リスボン名物イワシの塩焼き
5月11日、飛鳥Ⅱはヨーロッパの初寄港地リスボンに寄港した。もとのスケジュールなら4月30日にイスタンブールに寄港したあと、本格的なヨーロッパクルーズが始まる筈であったが、延々遠回りをしてやっとヨーロッパに到達したのである。さてそのポルトガルは、ギリシャと共に経済的にはEU加盟国の中で最も問題多き国。この地に31年住むという日本人ガイドの女性から、人々の楽天的な生き方を聞くうち、ポルトガル経済が行き詰まるのも無理ないかなと納得する。いわく 「 タバコは健康に害がある 」 と云われると 「 どうせ皆死ぬからいいじゃない 」 と喫煙率が高い事、成人病が極めて多いのに長寿国なのはストレスが極めて少ない事など、我々日本人もちょっと生き方を考えさせられる国である。すべてがこの調子で、貯金などない人が国民の大半だと云うと、経済的破綻も止むなしかと感じる。
午前中の散策に次ぎ、午後はリスボン名物の路面電車を借り切って市内見学などを終え、最終帰船時間まで2時間ちょっとあるので、名物のイワシ塩焼きを食べに妻と町に繰り出す事にした。事前にガイドに聞くと 「イワシは大衆料理で、その辺の町のレストランならどこに入ってもハズレはないですよ 」ということだったので、「イワシの塩焼き」がメニューに書いてある港にほど近い町の料理屋に入ってみた。店の前は狭い石畳の坂道、家の前には洗濯物が一杯干してあり、「 お、ここは南欧だね、やっと着いたよ 」と自然と笑みが漏れる。
日中は30℃近く、鰯を食うにはビールは必須、数少ない知っているスペイン語から「 ドス、セルベッサ?」と店に入るなりウェイトレスに聞くがちんぷんかんぷん。「 ブラジルにいたんだろ、何とかビールを頼んでくれよ 」と妻を振りむくと 「 セルベージャ! 」と後ろから彼女の声がし、それを聞いてウェイトレスはやっと頷いてくれた。スペイン人はポルトガル語が判らないが、ポルトガル人はスペイン語をわかると云われるのは一体どこの話だ?と思わず言いたくなっている。ここはしかたなく一皿に鰯が何匹のっているのか妻の通訳に任せて、やっと鰯の塩焼きにありついたのであった。

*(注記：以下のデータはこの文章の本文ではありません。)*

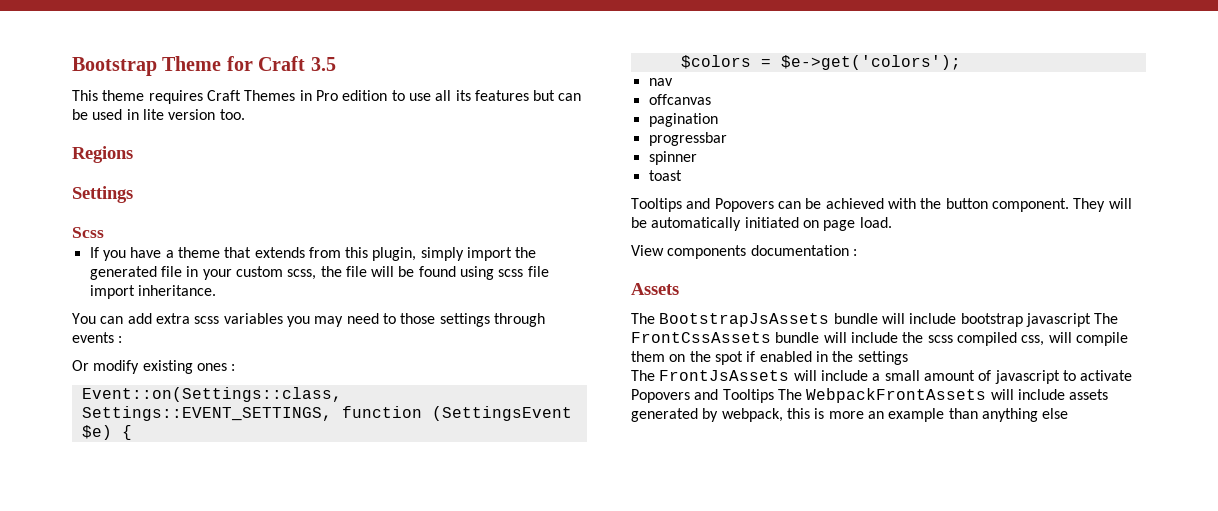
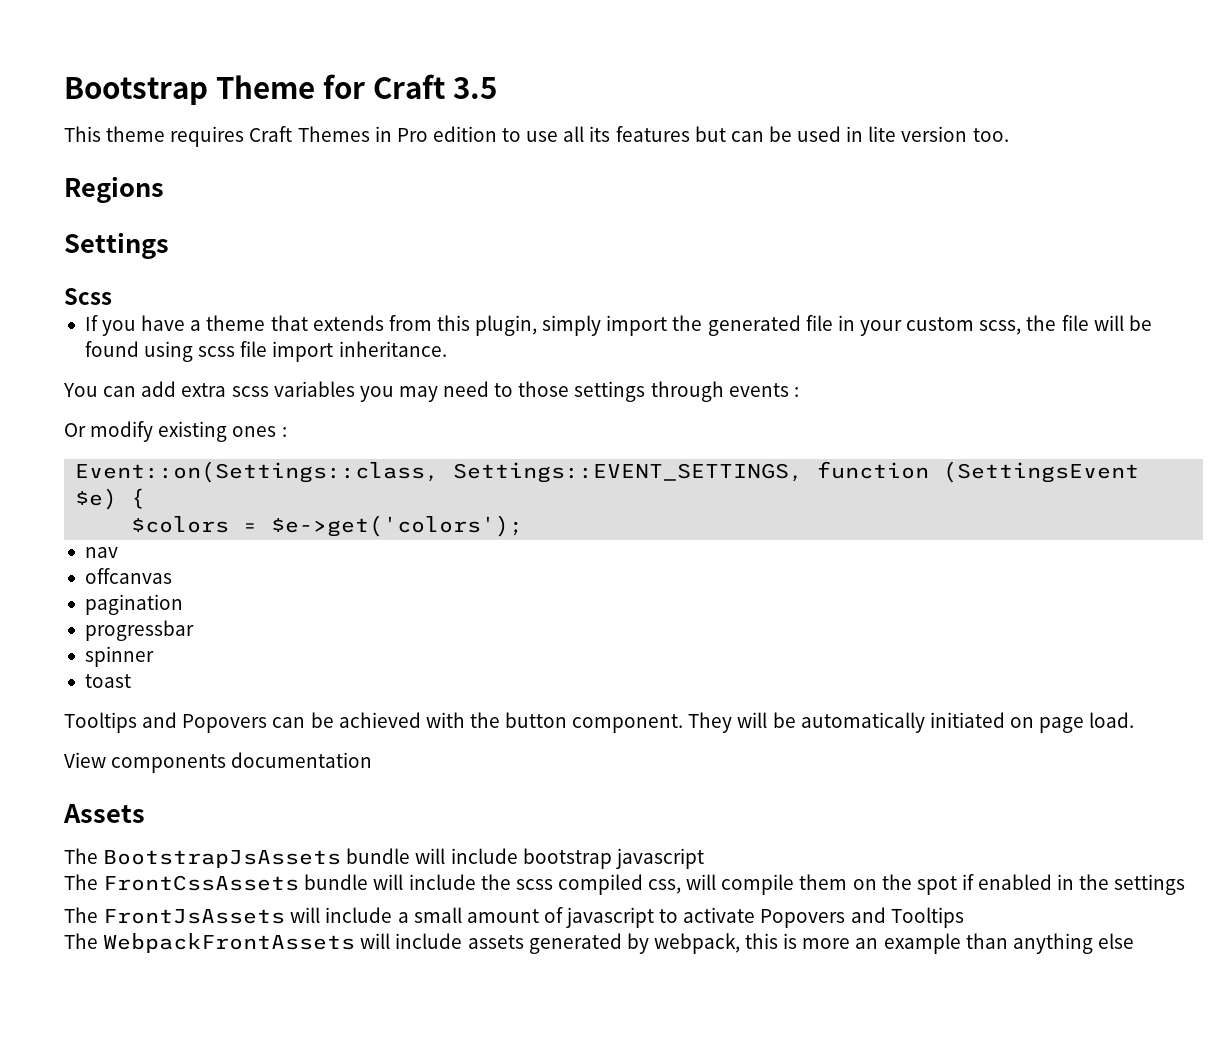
- View components documentation :
+ View components documentation
- The BootstrapJsAssets bundle will include bootstrap javascript The FrontCssAssets bundle will include the scss compiled css, will compile them on the spot if enabled in the settings
+ The BootstrapJsAssets bundle will include bootstrap javascript
+ The FrontCssAssets bundle will include the scss compiled css, will compile them on the spot if enabled in the settings
- The FrontJsAssets will include a small amount of javascript to activate Popovers and Tooltips The WebpackFrontAssets will include assets generated by webpack, this is more an example than anything else
+ The FrontJsAssets will include a small amount of javascript to activate Popovers and Tooltips
+ The WebpackFrontAssets will include assets generated by webpack, this is more an example than anything else

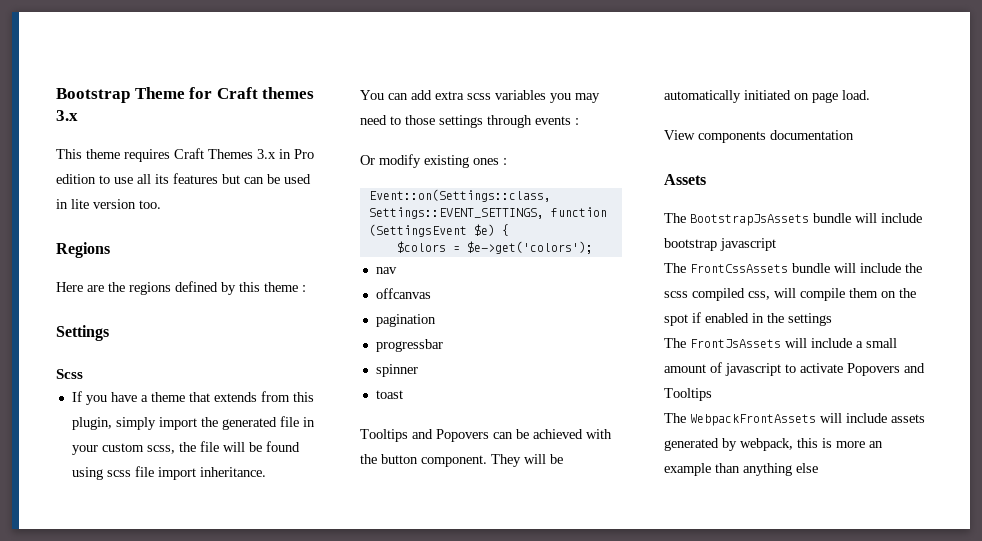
- Bootstrap Theme for Craft 3.5
+ Bootstrap Theme for Craft themes 3.x
- This theme requires Craft Themes in Pro edition to use all its features but can be used in lite version too.
+ This theme requires Craft Themes 3.x in Pro edition to use all its features but can be used in lite version too.
+ Here are the regions defined by this theme :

で、これが出て来たリスボン名物のイワシの塩焼き、イワシをはらわたごとオリーブオイルと塩で焼いたシンプルな料理だが、獲りたてのイワシは日本の秋刀魚の塩焼きにも似た美味。やおら一気にほおおばると、やわらかい魚の肉は塩味が効いて、ほこほこと口のなかでセルベージャとマッチする事この上ない。「 船のメシもいいが、たまにはこんなローカルなメシがおいしいやね 」と遠路はるばる訪れたポルトガルの味を堪能したのであった。